User interface change data:

----

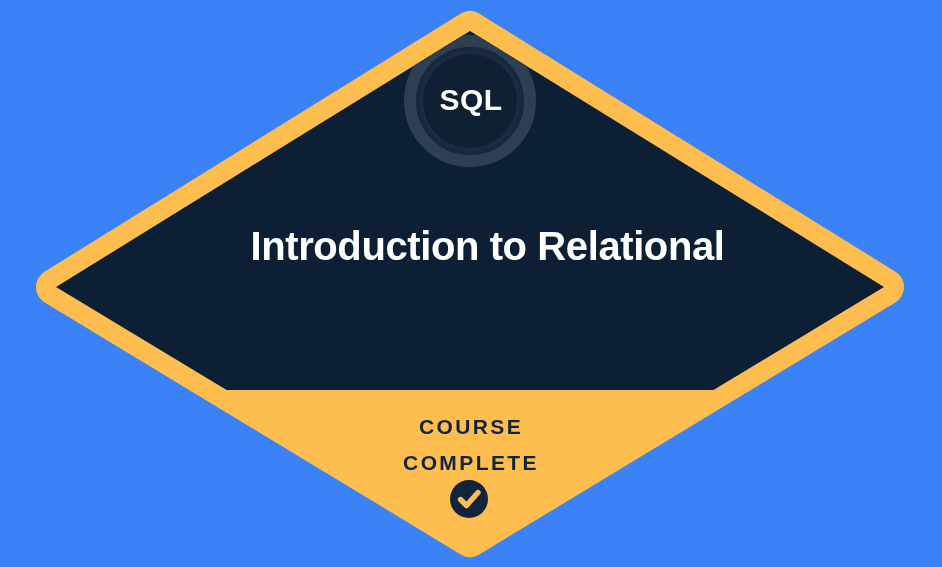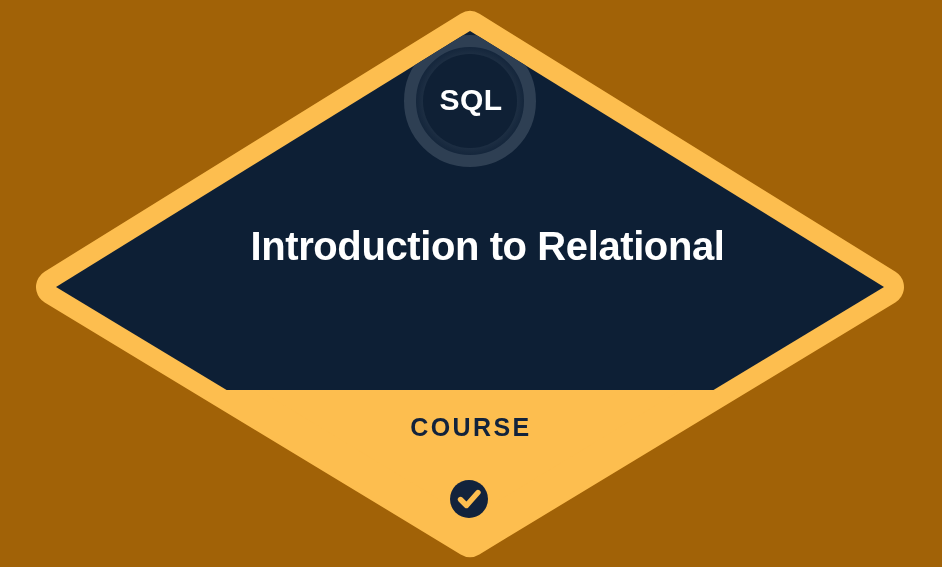--- a/index.html
+++ b/index.html
@@ -13,21 +13,21 @@
     height: 567px;
     overflow: hidden;
     font-family: "Liberation Sans", sans-serif;
     -webkit-font-smoothing: antialiased;
   }
 
   #badge-root {
     position: relative;
     width: 942px;
     height: 567px;
-    background: #a16207;
+    background: #3b82f6;
   }
 
   #badge-svg {
     position: absolute;
     top: 0;
     left: 0;
     width: 942px;
     height: 567px;
     display: block;
   }
@@ -58,21 +58,21 @@
     color: #ffffff;
     letter-spacing: -0.4px;
   }
   #course-title .title-line {
     display: block;
     padding-left: 33px;
   }
 
   #status-text {
     top: 409px;
-    font-size: 25px;
+    font-size: 21px;
     font-weight: 700;
     line-height: 36px;
     letter-spacing: 2.4px;
     color: #12233c;
   }
   #status-text .status-line {
     display: block;
   }
 </style>
 </head>
@@ -117,15 +117,16 @@
   </svg>
 
   <div class="overlay" id="sql-label">SQL</div>
 
   <div class="overlay" id="course-title">
     <span class="title-line">Introduction to Relational</span>
   </div>
 
   <div class="overlay" id="status-text">
     <span class="status-line">COURSE</span>
+    <span class="status-line">COMPLETE</span>
   </div>
 
 </div>
 
 </body></html>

----

[Exercise brief]
The records above are to be transcribed in full, with images omitted.

[Finished exercise]
--- a/index.html
+++ b/index.html
@@ -13,21 +13,21 @@
     height: 567px;
     overflow: hidden;
     font-family: "Liberation Sans", sans-serif;
     -webkit-font-smoothing: antialiased;
   }
 
   #badge-root {
     position: relative;
     width: 942px;
     height: 567px;
-    background: #a16207;
+    background: #3b82f6;
   }
 
   #badge-svg {
     position: absolute;
     top: 0;
     left: 0;
     width: 942px;
     height: 567px;
     display: block;
   }
@@ -58,21 +58,21 @@
     color: #ffffff;
     letter-spacing: -0.4px;
   }
   #course-title .title-line {
     display: block;
     padding-left: 33px;
   }
 
   #status-text {
     top: 409px;
-    font-size: 25px;
+    font-size: 21px;
     font-weight: 700;
     line-height: 36px;
     letter-spacing: 2.4px;
     color: #12233c;
   }
   #status-text .status-line {
     display: block;
   }
 </style>
 </head>
@@ -117,15 +117,16 @@
   </svg>
 
   <div class="overlay" id="sql-label">SQL</div>
 
   <div class="overlay" id="course-title">
     <span class="title-line">Introduction to Relational</span>
   </div>
 
   <div class="overlay" id="status-text">
     <span class="status-line">COURSE</span>
+    <span class="status-line">COMPLETE</span>
   </div>
 
 </div>
 
 </body></html>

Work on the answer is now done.